» RECORDS PROVIDED

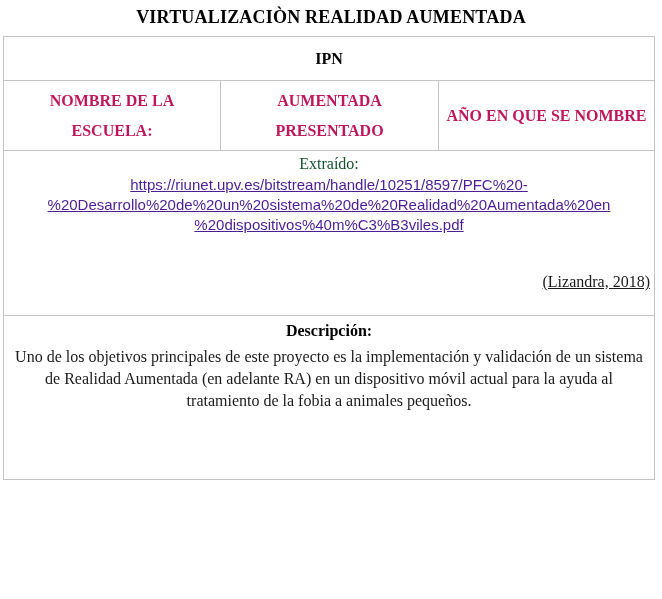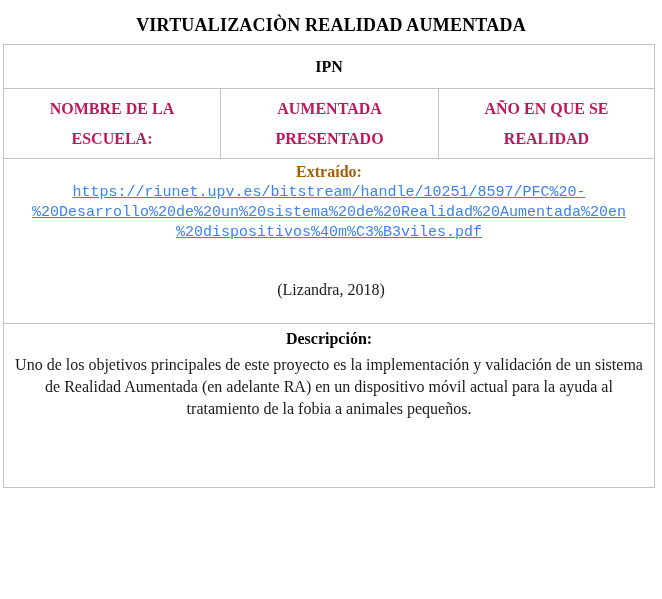--- a/index.html
+++ b/index.html
@@ -4,21 +4,21 @@
 <style>
   * { margin: 0; padding: 0; box-sizing: border-box; }
   html, body {
     width: 662px; height: 599px;
     background: #ffffff;
     font-family: "Liberation Serif", serif;
     color: #1a1a1a;
     overflow: hidden;
   }
   .page-title {
-    margin-top: 14px;
+    margin-top: 6px;
     text-align: center;
     font-size: 18px;
     line-height: 23px;
     font-weight: bold;
     color: #000;
     letter-spacing: 0.2px;
   }
   table.doc-table {
     margin: 7px 0 0 3px;
     width: 651px;
@@ -46,41 +46,42 @@
     vertical-align: middle;
     font-weight: bold;
     color: #be185d;
   }
   tr.content-row td { height: 136px; }
   td.extracted-cell {
     height: 165px;
     padding: 2px 4px 0 4px;
   }
   .extracted-heading {
-    font-weight: bold;
-    color: #a16207;
+    font-weight: normal;
+    color: #14532d;
     line-height: 22px;
     text-align: center;
   }
   .source-link {
     display: block;
-    font-family: Liberation Mono, monospace;
+    font-family: Liberation Sans, sans-serif;
     font-size: 15px;
     line-height: 20px;
-    color: #3b82f6;
+    color: #4c1d95;
     text-decoration: underline;
     text-align: center;
     cursor: pointer;
   }
   .link-line { display: block; }
   .citation {
     margin-top: 32px;
-    text-align: center;
+    text-align: right;
     line-height: 30px;
     padding-left: 4px;
+    text-decoration: underline;
   }
   td.description-cell {
     height: 164px;
     padding: 0 9px;
   }
   .description-heading {
     font-weight: bold;
     color: #000;
     line-height: 30px;
     text-align: center;
@@ -101,21 +102,21 @@
     <col style="width:218px">
     <col style="width:216px">
   </colgroup>
   <tbody>
     <tr>
       <td colspan="3" class="ipn-cell">IPN</td>
     </tr>
     <tr class="header-row">
       <td>NOMBRE DE LA ESCUELA:</td>
       <td>AUMENTADA PRESENTADO</td>
-      <td>AÑO EN QUE SE REALIDAD</td>
+      <td>AÑO EN QUE SE NOMBRE</td>
     </tr>
     <tr>
       <td colspan="3" class="extracted-cell">
         <div class="extracted-heading">Extraído:</div>
         <a class="source-link">
           <span class="link-line">https://riunet.upv.es/bitstream/handle/10251/8597/PFC%20-</span>
           <span class="link-line">%20Desarrollo%20de%20un%20sistema%20de%20Realidad%20Aumentada%20en</span>
           <span class="link-line">%20dispositivos%40m%C3%B3viles.pdf</span>
         </a>
         <div class="citation">(Lizandra, 2018)</div>

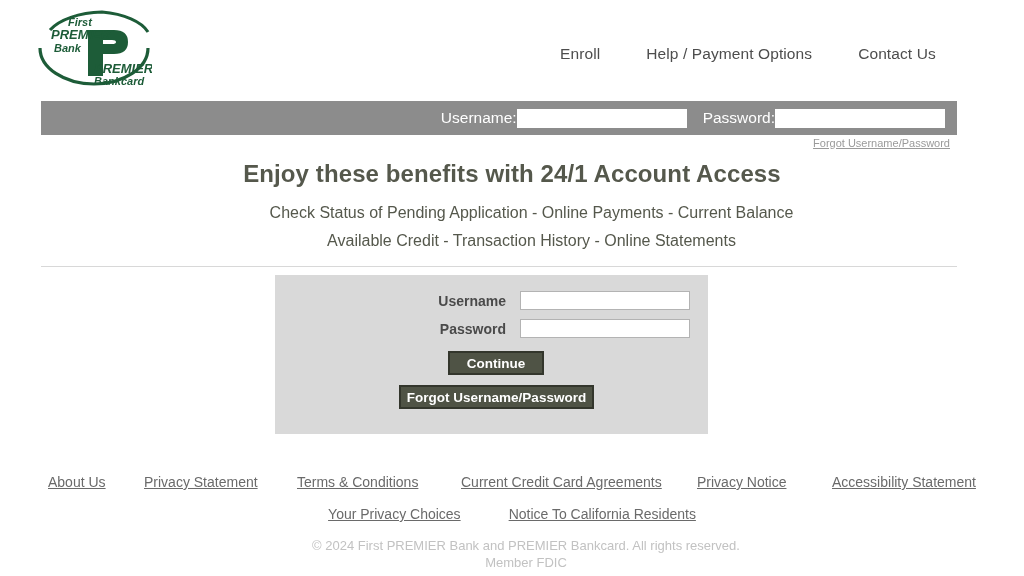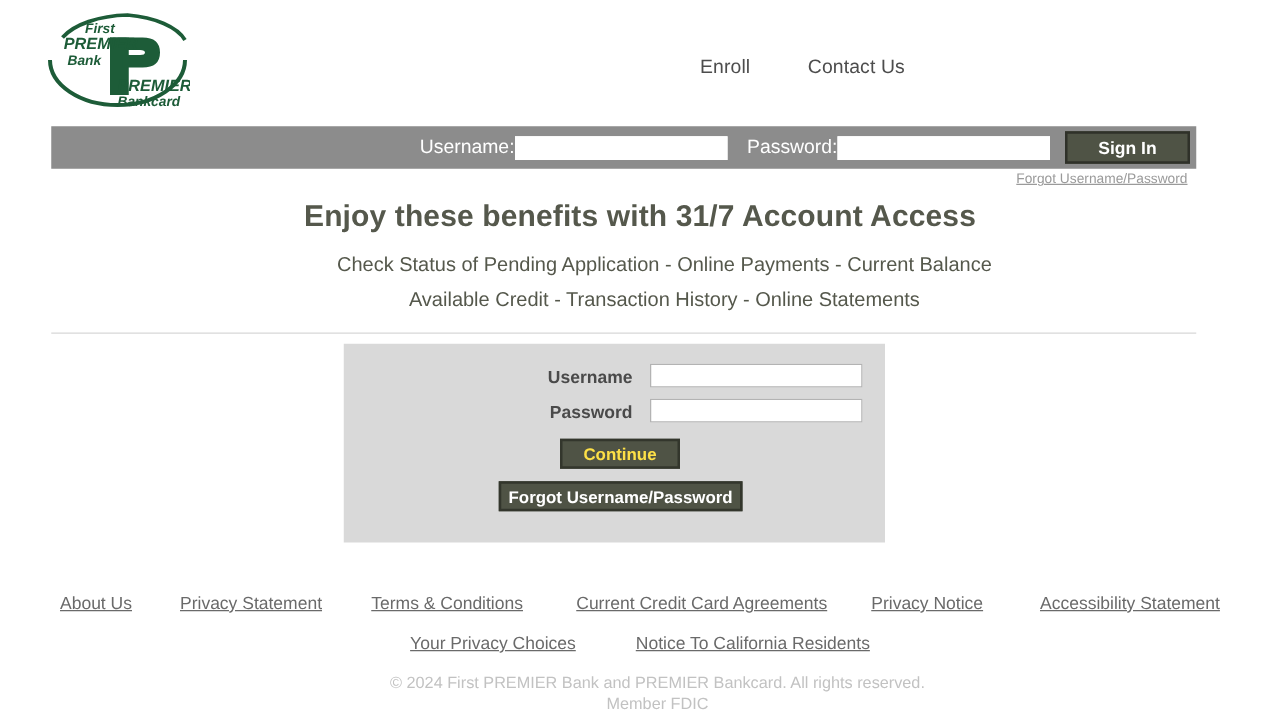--- a/index.html
+++ b/index.html
@@ -170,21 +170,21 @@
     outline: none;
   }
   .btn-continue {
     position: absolute;
     left: 173px;
     top: 76px;
     width: 96px;
     height: 24px;
     background: #4f5345;
     border: 2px solid #33362c;
-    color: #fde047;
+    color: #ffffff;
     font-family: "Liberation Sans", sans-serif;
     font-size: 13.5px;
     font-weight: bold;
     cursor: pointer;
     box-sizing: border-box;
     padding: 0;
   }
   .btn-forgot {
     position: absolute;
     left: 124px;
@@ -253,36 +253,36 @@
       <text x="32" y="20" font-family="Liberation Sans, sans-serif" font-size="11" font-style="italic" font-weight="bold" fill="#1d5c38">First</text>
       <text x="15" y="33" font-family="Liberation Sans, sans-serif" font-size="13" font-style="italic" font-weight="bold" fill="#1d5c38">PREMIER</text>
       <text x="18" y="46" font-family="Liberation Sans, sans-serif" font-size="11" font-style="italic" font-weight="bold" fill="#1d5c38">Bank</text>
       <text x="58" y="67" font-family="Liberation Sans, sans-serif" font-size="13" font-style="italic" font-weight="bold" fill="#1d5c38">PREMIER</text>
       <text x="58" y="79" font-family="Liberation Sans, sans-serif" font-size="11" font-style="italic" font-weight="bold" fill="#1d5c38">Bankcard</text>
     </svg>
   </div>
 
   <nav class="topnav">
     <a class="nav-enroll" href="#">Enroll</a>
+    <a class="nav-help" href="#">Help / Payment Options</a>
     <a class="nav-contact" href="#">Contact Us</a>
   </nav>
 </div>
 
 <div class="signin-bar">
   <span class="sb-label">Username:</span>
   <input class="sb-input" type="text" value="" style="">
   <span class="sb-label">Password:</span>
   <input class="sb-input last" type="password" value="" style="">
-  <button class="btn-signin">Sign In</button>
 </div>
 
 <a class="forgot-top" href="#">Forgot Username/Password</a>
 
 <div class="hero">
-  <h1 class="hero-title">Enjoy these benefits with 31/7 Account Access</h1>
+  <h1 class="hero-title">Enjoy these benefits with 24/1 Account Access</h1>
   <p class="hero-line l1">Check Status of Pending Application - Online Payments - Current Balance</p>
   <p class="hero-line l2">Available Credit - Transaction History - Online Statements</p>
 </div>
 
 <div class="divider"></div>
 
 <div class="login-panel">
   <div class="field-row username">
     <span class="field-label">Username</span>
     <input class="field-input" type="text" value="" style="">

» REQUIREMENT
In the entries above, find each line with the word "NOMBRE" and copy it.

» TASK ANSWER
       <td>NOMBRE DE LA ESCUELA:</td>
+      <td>AÑO EN QUE SE NOMBRE</td>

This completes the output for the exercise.